__Code change snippets__.
● ● ● ●

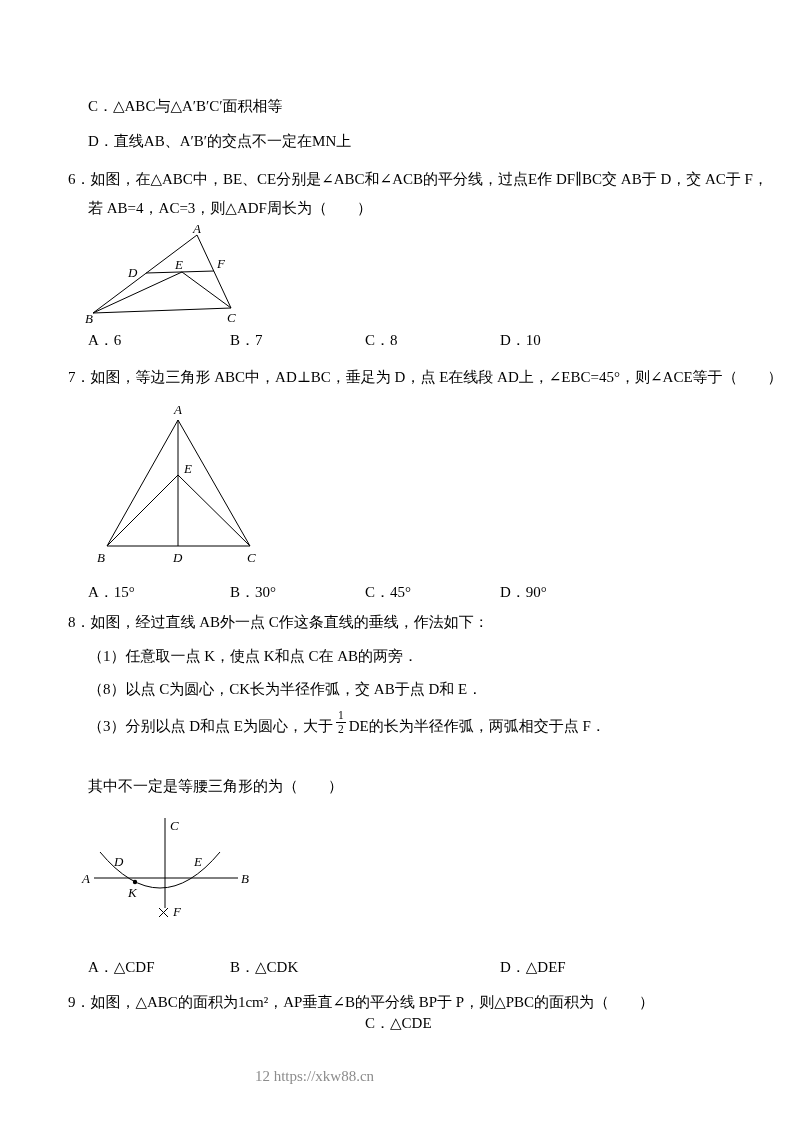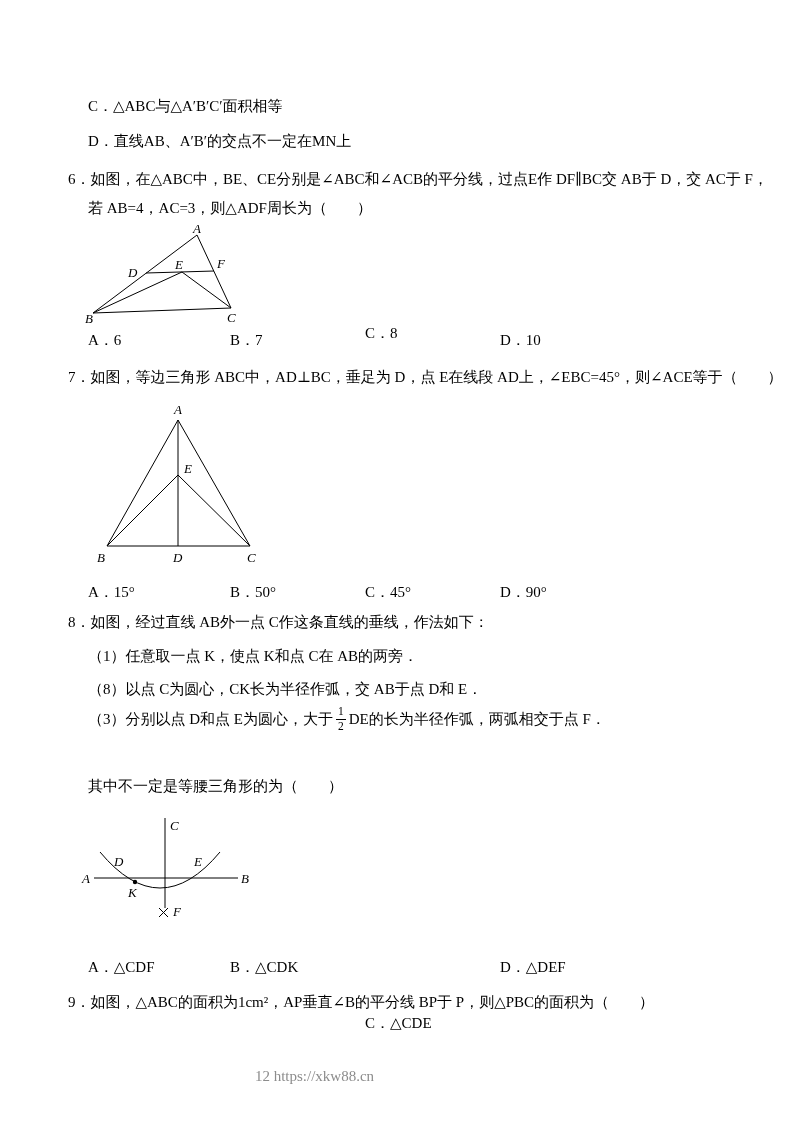--- a/index.html
+++ b/index.html
@@ -57,7 +57,7 @@
 
   <span class="opt" style="left:88px;top:331px">A．6</span>
   <span class="opt" style="left:230px;top:331px">B．7</span>
-  <span class="opt" style="left:365px;top:324px">C．8</span>
+  <span class="opt" style="left:365px;top:331px">C．8</span>
   <span class="opt" style="left:500px;top:331px">D．10</span>
 
   <div class="t" style="left:68px;top:368px">7．如图，等边三角形 ABC中，AD⊥BC，垂足为 D，点 E在线段 AD上，∠EBC=45°，则∠ACE等于（　　）</div>

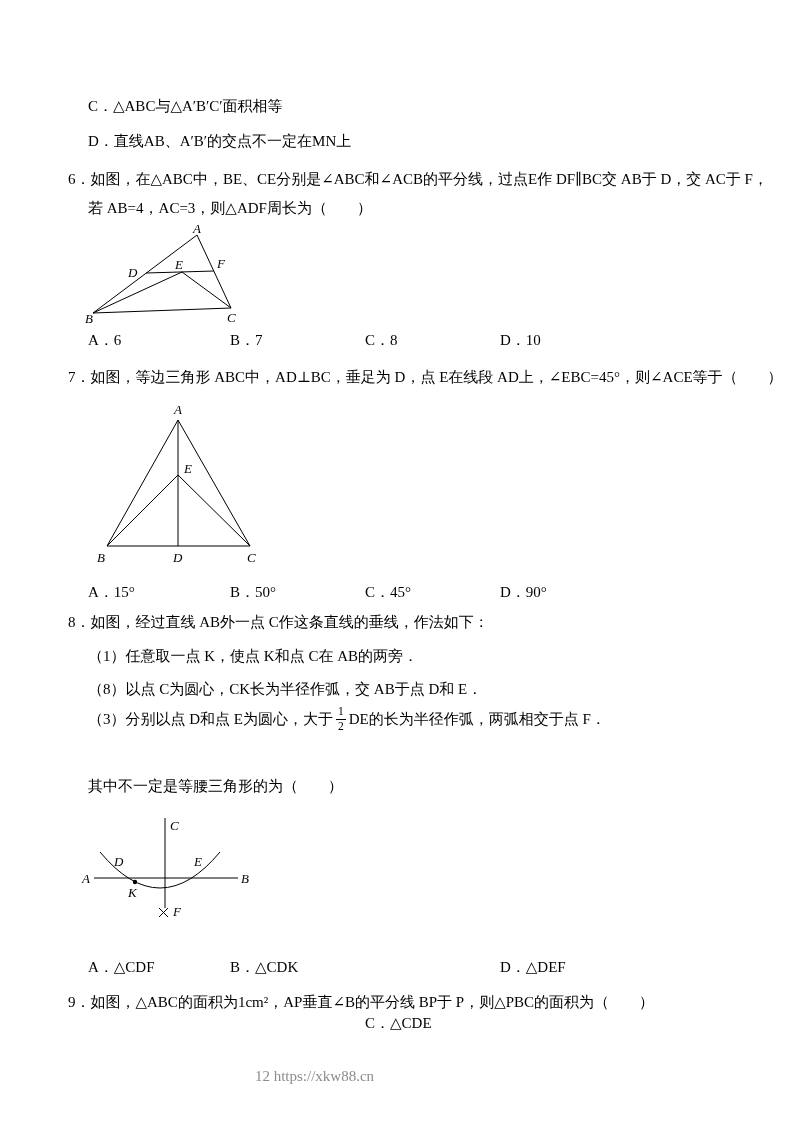--- a/index.html
+++ b/index.html
@@ -81,7 +81,7 @@
   </svg>
 
   <span class="opt" style="left:88px;top:583px">A．15°</span>
-  <span class="opt" style="left:230px;top:583px">B．50°</span>
+  <span class="opt" style="left:230px;top:583px">B．30°</span>
   <span class="opt" style="left:365px;top:583px">C．45°</span>
   <span class="opt" style="left:500px;top:583px">D．90°</span>
 

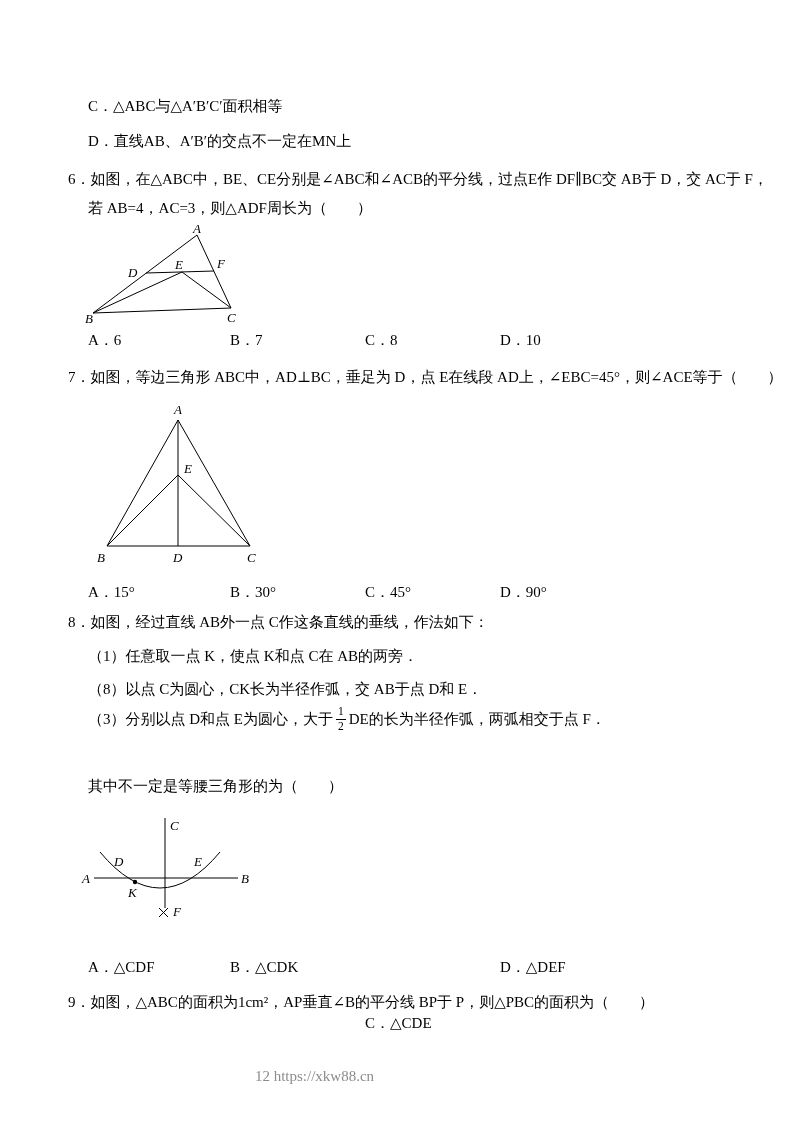--- a/index.html
+++ b/index.html
@@ -14,7 +14,7 @@
   }
   .t{position:absolute;white-space:nowrap;line-height:1.3;}
   .opt{position:absolute;white-space:nowrap;}
-  .s3{position:absolute;display:flex;align-items:center;white-space:nowrap;height:34px;}
+  .s3{position:absolute;display:flex;align-items:flex-end;white-space:nowrap;height:34px;}
   .frac{display:inline-flex;flex-direction:column;align-items:center;
         font-size:11.5px;line-height:1.15;margin:0 3px;}
   .frac .den{border-top:1px solid #000;padding:0 2px;}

● ● ● ●

__What you need to do__. Each record above should be restated word for word. The pictures should not appear.

__Your response__.
--- a/index.html
+++ b/index.html
@@ -57,7 +57,7 @@
 
   <span class="opt" style="left:88px;top:331px">A．6</span>
   <span class="opt" style="left:230px;top:331px">B．7</span>
-  <span class="opt" style="left:365px;top:324px">C．8</span>
+  <span class="opt" style="left:365px;top:331px">C．8</span>
   <span class="opt" style="left:500px;top:331px">D．10</span>
 
   <div class="t" style="left:68px;top:368px">7．如图，等边三角形 ABC中，AD⊥BC，垂足为 D，点 E在线段 AD上，∠EBC=45°，则∠ACE等于（　　）</div>

--- a/index.html
+++ b/index.html
@@ -81,7 +81,7 @@
   </svg>
 
   <span class="opt" style="left:88px;top:583px">A．15°</span>
-  <span class="opt" style="left:230px;top:583px">B．50°</span>
+  <span class="opt" style="left:230px;top:583px">B．30°</span>
   <span class="opt" style="left:365px;top:583px">C．45°</span>
   <span class="opt" style="left:500px;top:583px">D．90°</span>
 

--- a/index.html
+++ b/index.html
@@ -14,7 +14,7 @@
   }
   .t{position:absolute;white-space:nowrap;line-height:1.3;}
   .opt{position:absolute;white-space:nowrap;}
-  .s3{position:absolute;display:flex;align-items:center;white-space:nowrap;height:34px;}
+  .s3{position:absolute;display:flex;align-items:flex-end;white-space:nowrap;height:34px;}
   .frac{display:inline-flex;flex-direction:column;align-items:center;
         font-size:11.5px;line-height:1.15;margin:0 3px;}
   .frac .den{border-top:1px solid #000;padding:0 2px;}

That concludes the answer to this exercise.